Tale visita va fatta precedere dall’acquisizione di tutti gli  elementi clinici della paziente con un’anamnesi

Generale : pregresse malattie,  interventi chirurgici

Specifiche Ginecologiche : età del menarca,  caratteristiche del ciclo mestruale, eventuali alterazioni

Ostetrica  : pregresse gravidanze o aborti.

Questo consente l’instaurarsi di una  conoscenza e di una relazione più approfondita tra medico e paziente.

L’anamnesi è particolarmente importante nei primi incontri.

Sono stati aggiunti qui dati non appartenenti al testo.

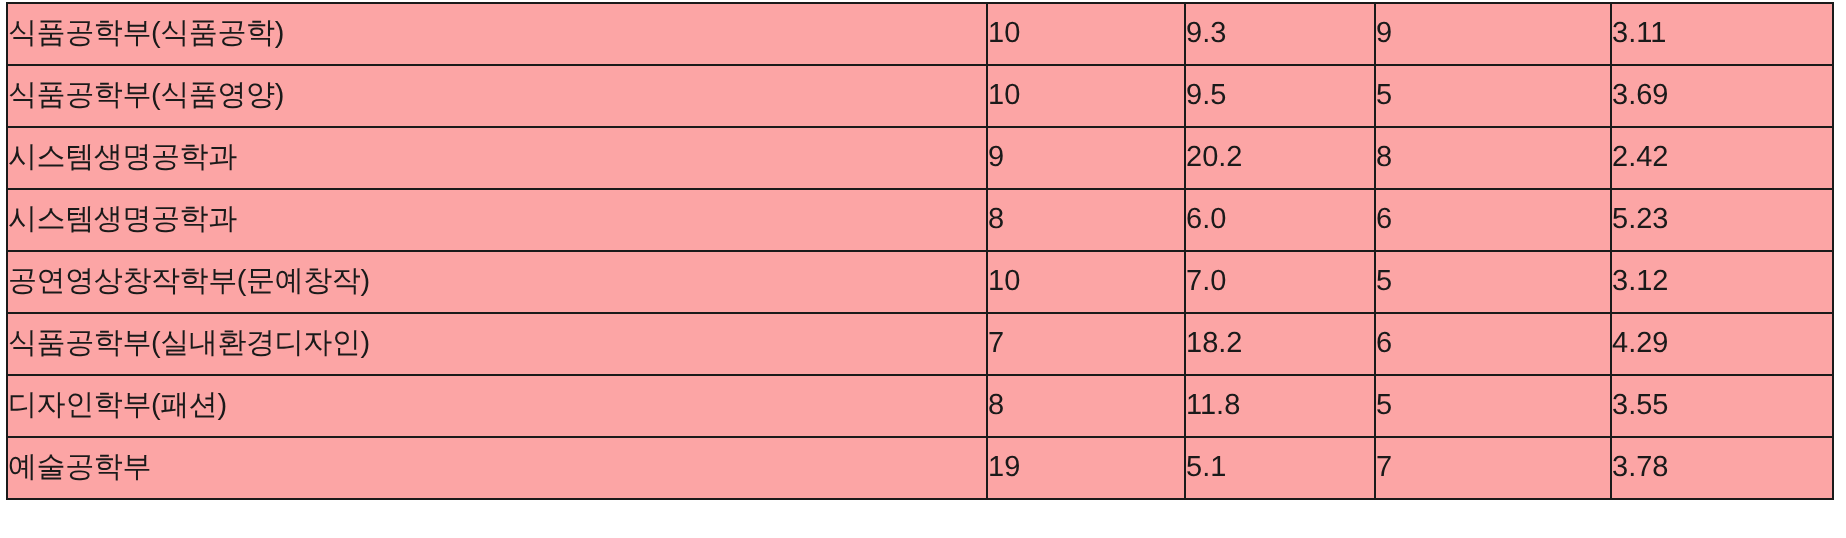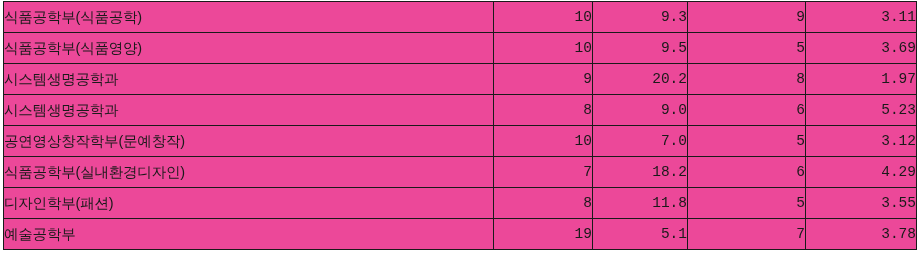"식품공학부(식품공학)" table.data-table { background: #ec4899 -> #fca5a5 }
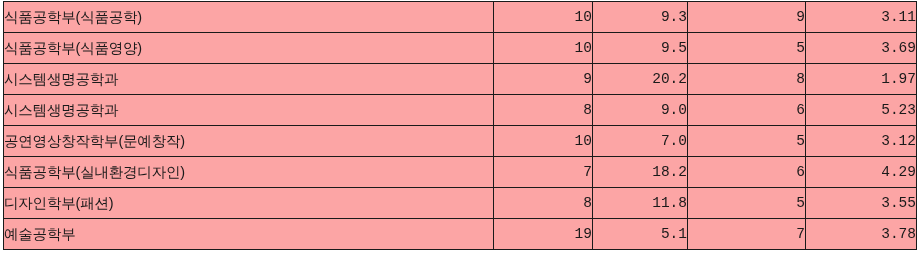"10" td.c-num { font-family: Liberation Mono, monospace -> none; text-align: right -> left }
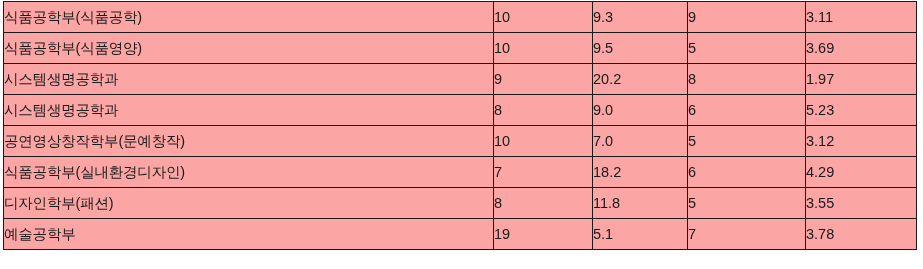"1.97" td.c-num { text: 1.97 -> 2.42 }
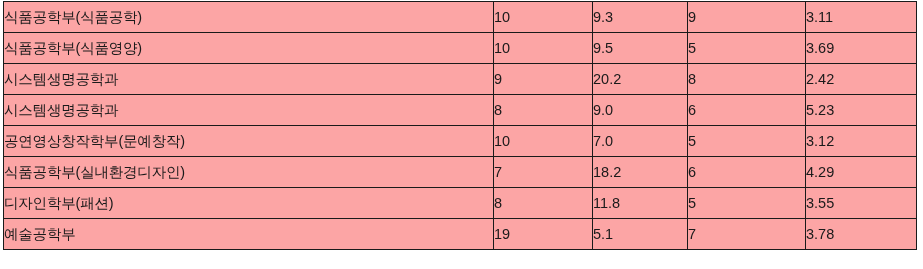"9.0" td.c-num { text: 9.0 -> 6.0 }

Soprattutto se si tratta di  ragazze molto giovani perché consente, rispettando i tempi di ciascuna  ragazza, che la visita venga vissuta in modo più sereno nello stesso tempo, permette al Medico di  raccogliere informazioni importanti.

In cosa consiste la visita ginecologica

Tale visita, in condizioni di normalità,  non è dolorosa e viene svolta con la paziente stesa sul lettino e le gambe  appoggiate ad appositi poggiagambe:

esaminati i genitali esterni, si  introducono una o due dita di una mano in vagina e con l’altra mano  appoggiata sulla zona sovrapubica e le regioni a lato, si valutano l’utero e  le ovaie.

si completa l’esame introducendo in vagina uno speculum che  permette, con l’aiuto di una lampada di vedere il collo dell’utero e le  pareti vaginali.

Se non ricorrono situazioni particolari, la visita o meglio  ancora, l’esplorazione vaginale si esegue nelle donne che hanno già avuto  rapporti sessuali.

In caso di necessità nelle donne vergini questa parte  della visita viene sostituita da un esame non invasivo chiamato ecografia  transaddominale.

Funziona sul principio degli ecoscandagli delle navi: una  sonda appoggiata sulla regione sovrapubica invia delle onde di una  particolare lunghezza d’onda (ultrasuoni) all’interno del corpo e il modo in  cui queste vengono riflesse “disegna” l’immagine degli organi  visualizzandoli su un monitor.

La visita ginecologica completata  dall’Ecografia pelvica permette di individuare eventuali patologie (fibromi  uterini, polipi endometriali, endometriosi, cisti ovariche, etc.).